***** Input material *****

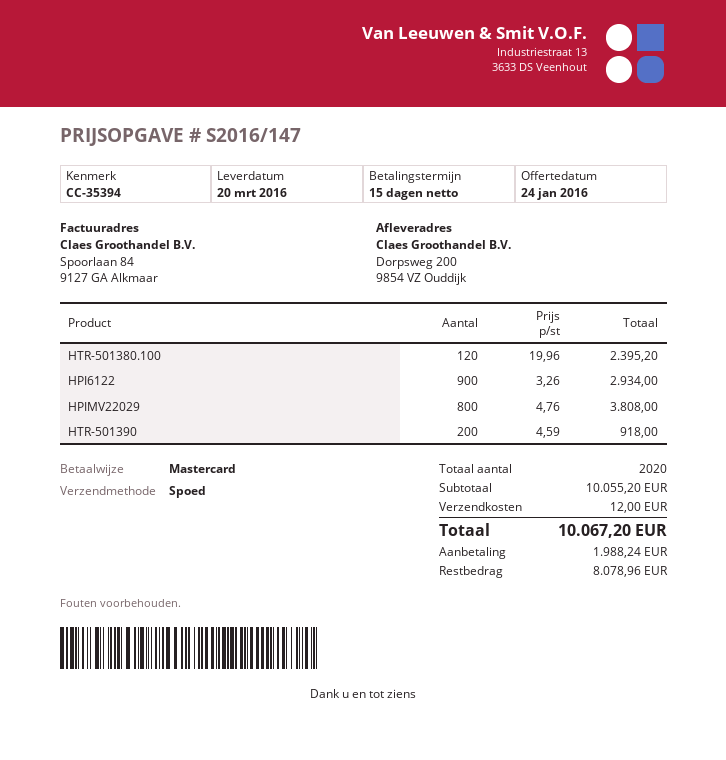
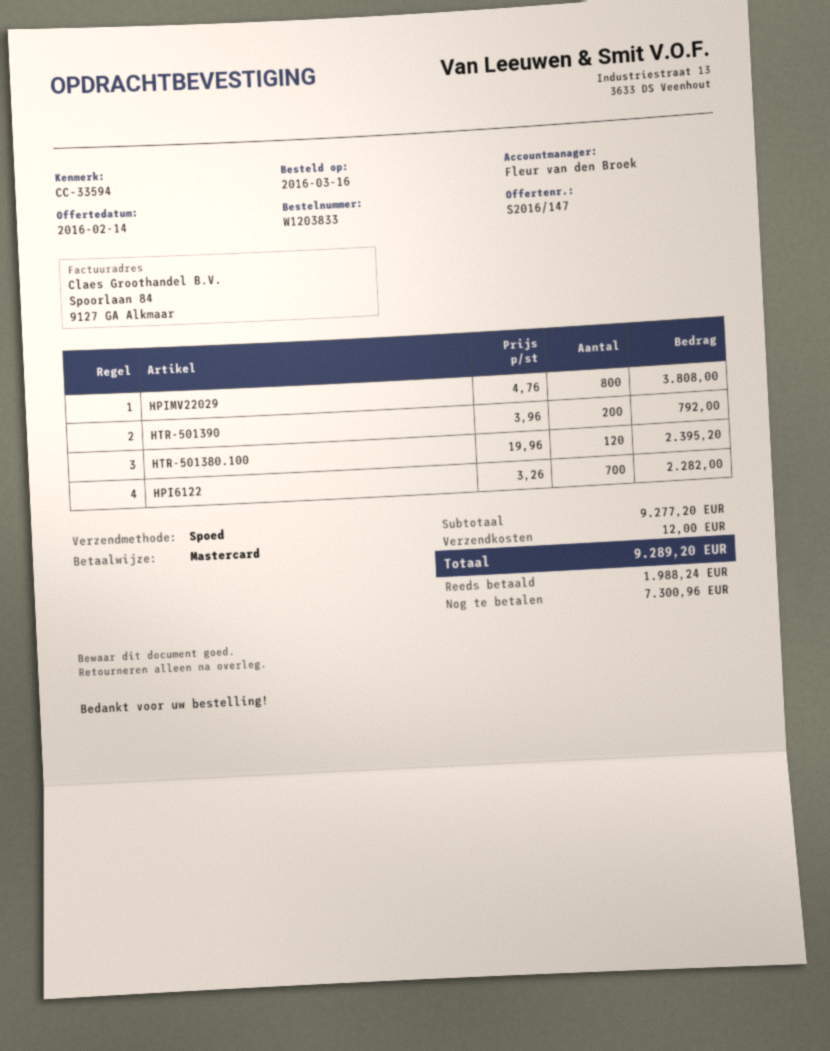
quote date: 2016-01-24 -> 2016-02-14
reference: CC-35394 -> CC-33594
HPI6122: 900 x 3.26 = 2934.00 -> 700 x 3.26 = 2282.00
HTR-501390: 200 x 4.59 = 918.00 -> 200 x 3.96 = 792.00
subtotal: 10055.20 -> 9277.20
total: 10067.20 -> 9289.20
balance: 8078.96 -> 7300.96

*****

> Your goal
Your reply should be an exact copy of every line from the line with "reference: CC-35394 -> CC-33594" through the final line of the data, and nothing more.

> Response below
reference: CC-35394 -> CC-33594
HPI6122: 900 x 3.26 = 2934.00 -> 700 x 3.26 = 2282.00
HTR-501390: 200 x 4.59 = 918.00 -> 200 x 3.96 = 792.00
subtotal: 10055.20 -> 9277.20
total: 10067.20 -> 9289.20
balance: 8078.96 -> 7300.96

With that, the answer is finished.